Skip to content

Migration Guides

Comprehensive guides for migrating to Seeknal from other platforms and between Seeknal engines.

Navigation: - Migrating from Spark to DuckDB - Migrating from dbt to Seeknal - Migrating from Feast to Seeknal - Migrating from Featuretools to Seeknal


Migrating from Spark to DuckDB

Seeknal supports both Spark and DuckDB engines with identical APIs.
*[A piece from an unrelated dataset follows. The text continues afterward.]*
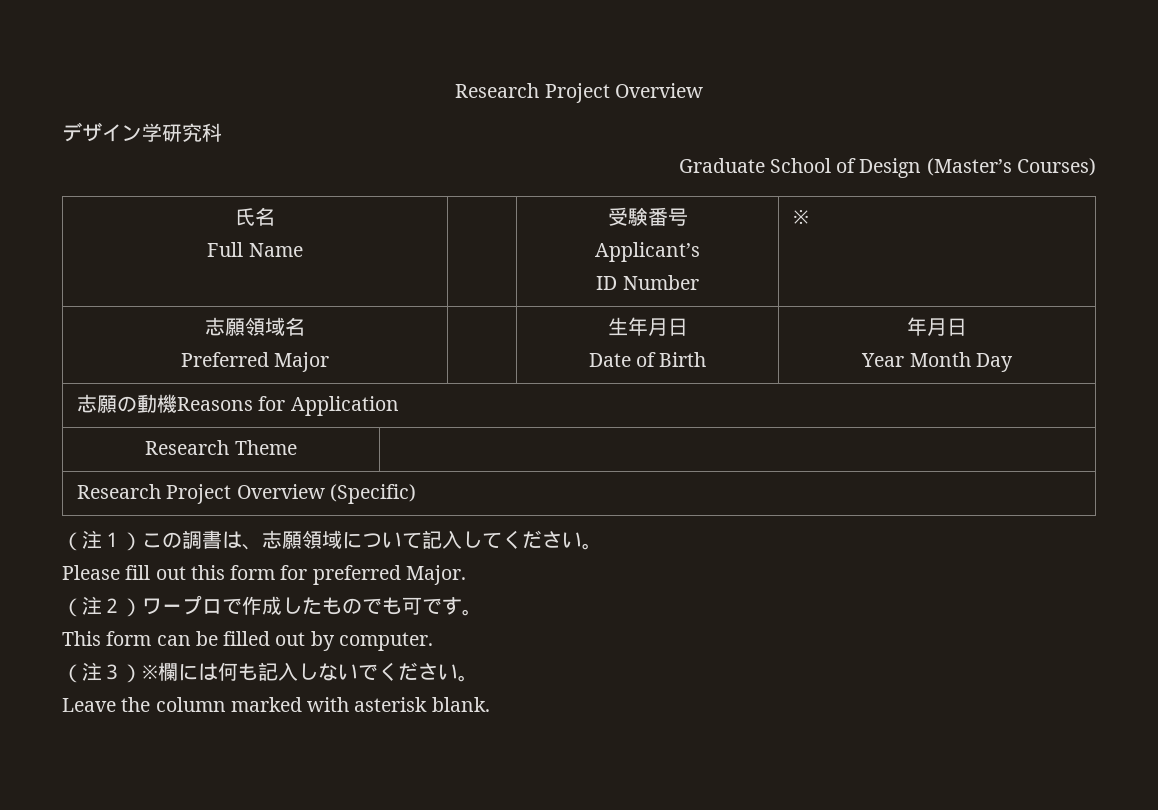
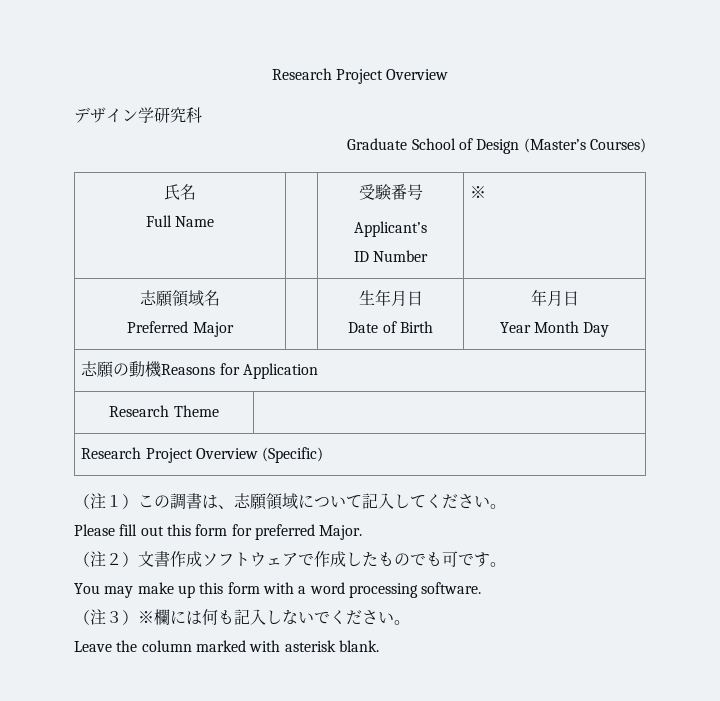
- （注２）ワープロで作成したものでも可です。
+ （注２）文書作成ソフトウェアで作成したものでも可です。
- This form can be filled out by computer.
+ You may make up this form with a word processing software.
This guide helps you migrate from Spark to DuckDB for faster development, lower costs, and simpler infrastructure.

Why Migrate to DuckDB?

Aspect Spark DuckDB
Setup Requires JVM, Spark installation Pure Python, pip install
Memory High memory footprint Lightweight, in-process
Storage Delta Lake format Parquet + JSON metadata
Performance Optimized for big data (>100M rows) Fast for <100M rows
Cost Higher infrastructure costs Lower compute costs
Development Slower iteration Rapid prototyping

When to Use DuckDB vs Spark

Use DuckDB when: - Dataset < 100M rows - Single-node deployment - Development/testing environment - Rapid prototyping - Cost-sensitive deployment - Team prefers pure Python

Use Spark when: - Dataset > 100M rows - Distributed processing required - Existing Spark infrastructure - Need Delta Lake features - Production-scale workloads

Migration Steps

Step 1: Update Import Paths

Before (Spark):

from seeknal.featurestore.feature_group import (
    FeatureGroup,
    HistoricalFeatures,
    OnlineFeatures,
)
from pyspark.sql import SparkSession

After (DuckDB):

from seeknal.featurestore.duckdbengine.feature_group import (
    FeatureGroupDuckDB,
    HistoricalFeaturesDuckDB,
    OnlineFeaturesDuckDB,
)
import pandas as pd

Step 2: Replace Spark DataFrame with Pandas

Before (Spark):

spark = SparkSession.builder.getOrCreate()
df = spark.read.table("my_data")

After (DuckDB):

df = pd.read_parquet("my_data.parquet")
# Or from CSV
df = pd.read_csv("my_data.csv")

Step 3: Update Feature Group Creation

Before (Spark):

from seeknal.featurestore.feature_group import FeatureGroup
from seeknal.entity import Entity

entity = Entity(name="user", join_keys=["user_id"])
fg = FeatureGroup(
    name="user_features",
    entity=entity,
    project="my_project"
)
fg.set_dataframe(spark_df)
fg.set_features()

After (DuckDB):

from seeknal.featurestore.duckdbengine.feature_group import FeatureGroupDuckDB
from seeknal.entity import Entity

entity = Entity(name="user", join_keys=["user_id"])
fg = FeatureGroupDuckDB(
    name="user_features",
    entity=entity,
    project="my_project"
)
fg.set_dataframe(pandas_df)  # Same API!
fg.set_features()            # Same API!

Step 4: Update Historical Features

Before (Spark):

from seeknal.featurestore.feature_group import HistoricalFeatures, FeatureLookup

lookup = FeatureLookup(source=fg)
hist = HistoricalFeatures(lookups=[lookup])
df = hist.to_dataframe(feature_start_time=datetime(2024, 1, 1))

After (DuckDB):

from seeknal.featurestore.duckdbengine.feature_group import (
    HistoricalFeaturesDuckDB,
    FeatureLookup,
)

lookup = FeatureLookup(source=fg)
hist = HistoricalFeaturesDuckDB(lookups=[lookup])  # Same API!
df = hist.to_dataframe(feature_start_time=datetime(2024, 1, 1))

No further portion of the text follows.